Chadbourne joue de la "country de gauche" (sic). C'est à dire qu'au-delà de ses clichés (musique de conservateurs, musique de ploucs, musique à franges et éperons), il l'aime passionnément et a passé sa vie à lui rendre service, la stimuler, la sortir, l'amuser, la déguiser et la faire rire un peu.
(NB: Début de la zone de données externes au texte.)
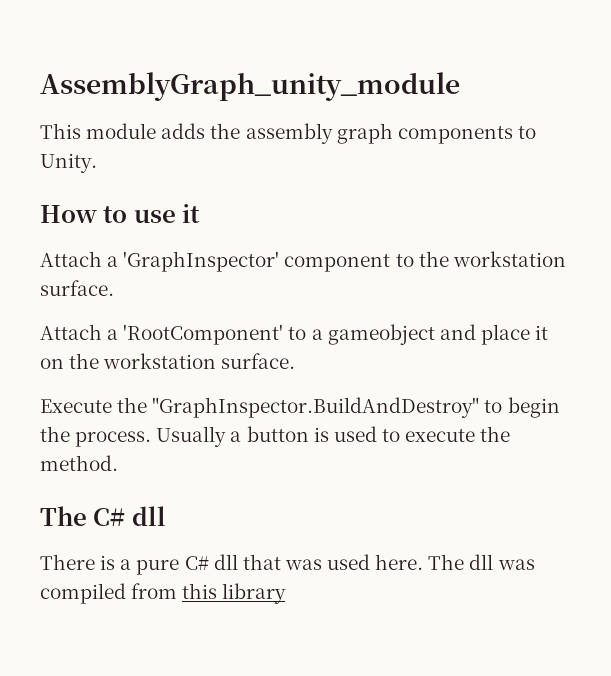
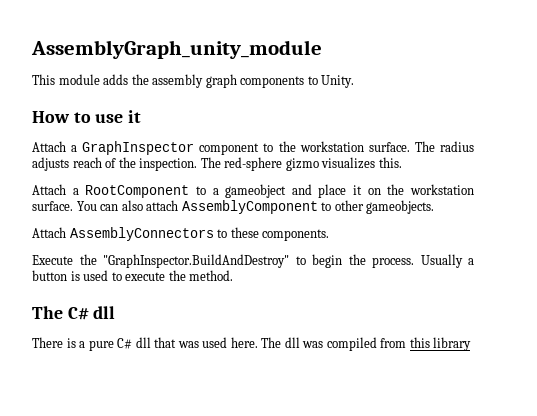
[123,251,280,272] 'GraphInspector' -> [82,141,195,155] GraphInspector
[40,324,284,345] // Attach a 'RootComponent' -> [414,141,474,152] [32,157,402,171] [32,184,190,198] The radius adjusts reach of the inspection. The red-sphere gizmo visualizes this. // Attach a RootComponent
(296, 361) none -> [76,200,435,214] [32,227,330,241] You can also attach AssemblyComponent to other gameobjects. // Attach AssemblyConnectors to these components.

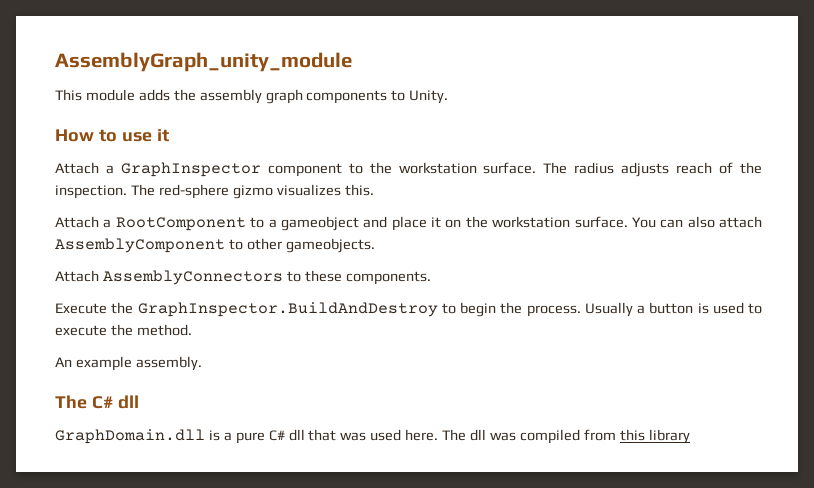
[103,254,289,268] "GraphInspector.BuildAndDestroy" -> [137,302,438,317] GraphInspector.BuildAndDestroy
(234, 275) none -> [55,356,202,371] // An example assembly.
[32,337,63,348] There -> [55,429,205,444] GraphDomain.dll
New directions in Appalachian music est un des vieux projets du docteur, patiemment macéré dans son esprit bouteille, puis débouché à la Chadfest, la grand messe chadbournienne, cette fois-ci à Vandoeuvre Les Nancy (cette ville du Nord de la France qui attire régulièrement les musiciens les plus barrés de la planète et où, comme on dit, "il y a un nid"). Le doc dirige ici un petit orchestre: Phil Minton, un chanteur inspiré, fait du yodel et chante avec ferveur, Cedric Prive joue du violoncelle, Mike Cooper de la Lap Steel, Paul Lovens de la batterie (de quel instrument non-identifié joue Johnny Hamill?), et Chadbourne banjoïse. Tout est dans le titre: traiter la musique traditionnelle des Appalaches comme une rampe de lancement vers l'improvisation. Le disque est donc une collection de chansons en équilibre entre le traditionnel et l'expérimental, et l'alchimie s'opère ici merveilleusement, grâce notamment au chant passionné de Phil Minton et à la réactivité des musiciens, tous au service des morceaux. Le titre est peut-être emprunté à Rashied Ali (
New directions in modern music), ou à un
New directions in jazz dont l'auteur m'échappe: associé ici à "Appalaches" (New directions/Appalachian music: en rhétorique, on appelle ça un oxymore), il provoque le rire. Mais il ne s'agit pas d'un disque satirique: l'orchestre interprète cette musique avec dignité, de l'élan et de l'énergie. Comme souvent, derrière le rire de Chadbourne, il y a quelque chose de profond. Mais comme derrière le profond, il y a encore du rire, rions!